REN 2010 WATCH It’s been three years since Mayor Daley announced his landmark effort to open 100 new schools in six years, and the district is closing in on the halfway mark. Forty-three new schools have opened so far, and another 19 have been approved to open this fall or next year. Yet one prototype Renaissance school—KIPP Youth Village Academy—has already bitten the dust, and two outside-the-box high schools are on the chopping block. Big Picture Back of the Yards and Big Picture Bronzeville, which opened in 2003, may be shut down for low performance.

CEO Arne Duncan has not yet released his recommendations for the next round of school closings, which for the past two years were announced in January. Grassroots leaders who track the impact of closings on displaced students speculate that the announcement will be delayed until after the Feb. 27 mayoral election. Meanwhile, Hosanna Mahaley-Johnson has dropped her chief of staff title and will focus solely on Renaissance 2010 as executive officer of new schools.

SCHOOL CLOSING BILL State Rep. Cynthia Soto re-introduced a bill that would require CPS to announce school closings earlier, hold three public hearings in each affected community and enroll displaced students in better schools. A version of this bill, now known as H.B. 200, passed the state House last year but stalled in the Senate. For this session, Sen. Jackie Collins has agreed to be a sponsor. Before moving the bill forward, however, Soto has agreed to accept input from CPS on the exact language and terms of her proposal.
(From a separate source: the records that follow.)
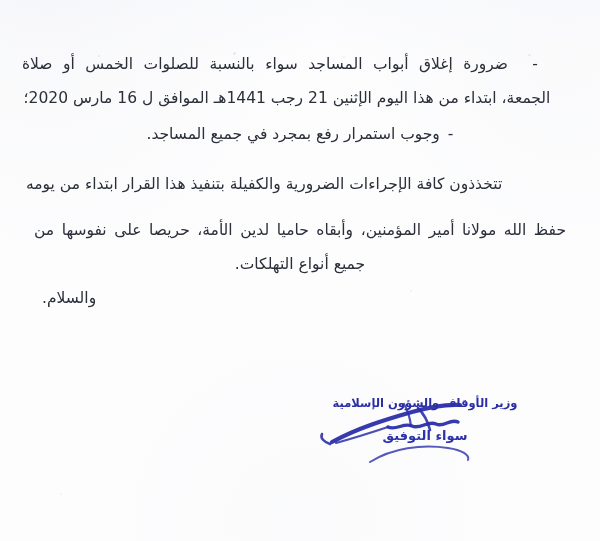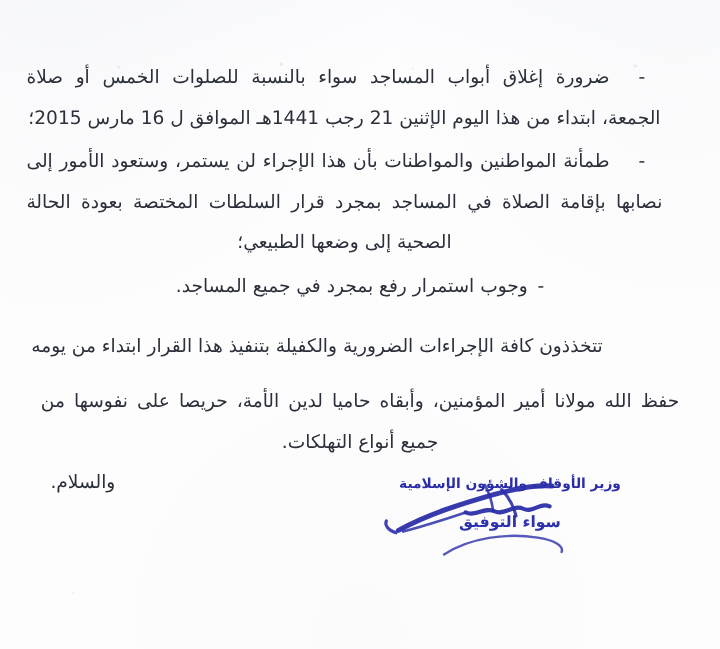--- a/index.html
+++ b/index.html
@@ -145,26 +145,23 @@
   <div class="speck" style="left:98px;  top:55px;  width:2px; height:2px; opacity:.30;"></div>
   <div class="speck" style="left:233px; top:52px;  width:3px; height:3px; opacity:.35;"></div>
   <div class="speck" style="left:343px; top:56px;  width:2px; height:2px; opacity:.25;"></div>
   <div class="speck" style="left:528px; top:54px;  width:3px; height:2px; opacity:.28;"></div>
   <div class="speck" style="left:410px; top:290px; width:2px; height:2px; opacity:.22;"></div>
   <div class="speck" style="left:60px;  top:493px; width:2px; height:2px; opacity:.20;"></div>
 
   <div class="body-text">
 
     <p class="para bullet b1">
-      <span class="dash">-</span><span class="rtl-run">ضرورة إغلاق أبواب المساجد سواء بالنسبة للصلوات الخمس أو صلاة الجمعة، ابتداء من هذا اليوم الإثنين 21 رجب 1441هـ الموافق ل 16 مارس 2015؛</span>
+      <span class="dash">-</span><span class="rtl-run">ضرورة إغلاق أبواب المساجد سواء بالنسبة للصلوات الخمس أو صلاة الجمعة، ابتداء من هذا اليوم الإثنين 21 رجب 1441هـ الموافق ل 16 مارس 2020؛</span>
     </p>
 
-    <p class="para bullet b2">
-      <span class="dash">-</span><span class="rtl-run">طمأنة المواطنين والمواطنات بأن هذا الإجراء لن يستمر، وستعود الأمور إلى نصابها بإقامة الصلاة في المساجد بمجرد قرار السلطات المختصة بعودة الحالة الصحية إلى وضعها الطبيعي؛</span>
-    </p>
 
     <p class="para bullet b3 indented">
       <span class="dash">-</span><span class="rtl-run">وجوب استمرار رفع بمجرد في جميع المساجد.</span>
     </p>
 
     <p class="para directive">تتخذذون كافة الإجراءات الضرورية والكفيلة بتنفيذ هذا القرار ابتداء من يومه</p>
 
     <p class="para closing">حفظ الله مولانا أمير المؤمنين، وأبقاه حاميا لدين الأمة، حريصا على نفوسها من جميع أنواع التهلكات.</p>
 
     <p class="para" style="text-align:center; text-align-last:left; margin-top:-2px; padding-left:20px;">والسلام.</p>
NEW SCHOOLS APPROVED The School Board in December approved two new Renaissance high schools to open in the fall of 2007. Community organizing group TEAM Englewood won approval for a school to open at the Englewood High campus; and Prologue Alternative High School in Uptown, currently one of several sites under Youth Connections Charter, opted to reopen as Prologue W.E.B. Du Bois Academy, a contract school, allowing it to expand enrollment by 50 percent. (Contract schools are managed by a non-profit and are freed from some, but not all, district policies and guidelines.) … Another alternative high school, West Town Academy, withdrew its Renaissance proposal after it was offered a contract rather than a charter. William Leavy, director of the non-profit that runs the school, cites concerns over losing flexibility in staffing and curriculum.
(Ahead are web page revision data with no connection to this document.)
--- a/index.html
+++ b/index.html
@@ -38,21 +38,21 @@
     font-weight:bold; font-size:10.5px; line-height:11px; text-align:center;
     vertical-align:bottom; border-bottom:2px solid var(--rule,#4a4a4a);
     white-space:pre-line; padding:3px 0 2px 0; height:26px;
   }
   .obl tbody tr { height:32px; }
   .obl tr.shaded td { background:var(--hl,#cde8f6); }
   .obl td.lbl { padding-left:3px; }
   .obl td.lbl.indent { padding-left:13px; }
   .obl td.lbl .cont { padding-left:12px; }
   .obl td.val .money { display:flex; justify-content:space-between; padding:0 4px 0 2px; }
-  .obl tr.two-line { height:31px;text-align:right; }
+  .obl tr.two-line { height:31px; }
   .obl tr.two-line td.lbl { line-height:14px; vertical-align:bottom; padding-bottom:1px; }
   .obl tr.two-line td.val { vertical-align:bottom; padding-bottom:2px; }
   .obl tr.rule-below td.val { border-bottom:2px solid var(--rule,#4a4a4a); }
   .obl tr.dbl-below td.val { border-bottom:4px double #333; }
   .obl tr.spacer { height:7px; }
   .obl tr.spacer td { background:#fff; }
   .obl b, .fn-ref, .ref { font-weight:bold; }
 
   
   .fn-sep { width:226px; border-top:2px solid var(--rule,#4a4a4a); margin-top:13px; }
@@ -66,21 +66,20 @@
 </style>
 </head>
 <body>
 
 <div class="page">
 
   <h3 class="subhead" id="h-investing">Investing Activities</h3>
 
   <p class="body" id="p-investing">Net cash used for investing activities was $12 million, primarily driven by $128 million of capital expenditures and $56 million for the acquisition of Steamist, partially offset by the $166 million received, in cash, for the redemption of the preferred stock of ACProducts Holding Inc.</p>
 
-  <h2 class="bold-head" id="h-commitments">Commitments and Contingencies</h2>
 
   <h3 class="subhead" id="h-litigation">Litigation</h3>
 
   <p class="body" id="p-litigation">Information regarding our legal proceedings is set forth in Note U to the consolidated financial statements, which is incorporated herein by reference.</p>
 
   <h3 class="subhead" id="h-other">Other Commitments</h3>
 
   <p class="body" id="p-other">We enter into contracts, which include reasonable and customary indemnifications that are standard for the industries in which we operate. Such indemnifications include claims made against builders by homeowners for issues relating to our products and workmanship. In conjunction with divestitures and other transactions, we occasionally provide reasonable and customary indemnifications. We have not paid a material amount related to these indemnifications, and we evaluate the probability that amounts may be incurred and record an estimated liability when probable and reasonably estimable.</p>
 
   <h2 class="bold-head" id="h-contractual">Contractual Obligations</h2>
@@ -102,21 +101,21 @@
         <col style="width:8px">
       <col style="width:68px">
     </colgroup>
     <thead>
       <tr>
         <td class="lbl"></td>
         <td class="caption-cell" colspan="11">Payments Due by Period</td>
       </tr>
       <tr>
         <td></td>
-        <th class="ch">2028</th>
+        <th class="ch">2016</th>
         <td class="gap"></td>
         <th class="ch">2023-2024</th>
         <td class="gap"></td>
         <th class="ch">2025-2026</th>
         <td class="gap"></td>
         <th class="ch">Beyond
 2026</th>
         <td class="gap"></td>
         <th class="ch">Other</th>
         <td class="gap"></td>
NO DISPLACED STUDENTS When Sherman Elementary in New City reopened as a Renaissance school in September, 82 percent of last year’s kindergarten through 7th-grade students returned. In fact, enrollment is up 6 percent, reversing a six-year decline. Sherman, now operated by the Academy for Urban School Leadership under contract, is the only one of the district’s Renaissance schools to retain its original student body. All teachers and other staff, save a security guard, are new, however, as is the leadership team. Educators and policymakers are keeping close tabs on how these students fare. “Enthusiasm is high,” says the academy’s Executive Director Donald Feinstein. About 5,525 students have been displaced from elementary schools closed under Renaissance since 2002.

MEASURING IMPACT A new computer model created by two charter advocacy groups suggests charter schools can spur long-term economic growth in Illinois and generate millions of dollars by increasing high school and college graduation rates. More than 80 percent of the projected financial gains come from savings on social services and additional tax revenue from gainfully employed graduates. The tool, developed by the Illinois Network of Charter Schools and Chapel Hill, N.C.,-based Public Impact, showed that charters in Rockford and East Aurora could yield upwards of $10 million for those communities.

CATALYST REDUX Just for the record—and despite a few misdirected phone calls—Catalyst Chicago has no connection to the new elementary school at Howland campus, Catalyst Charter. Still, we wondered how the school, operated by a non-profit created by San Miguel Schools (which runs two Catholic schools here), got its name. “We bounced a few around, and that was the one that seemed to fit our mission,” laughs Principal Michael Neis. “We’re agents of change—probably the same reason you guys chose it for the magazine.”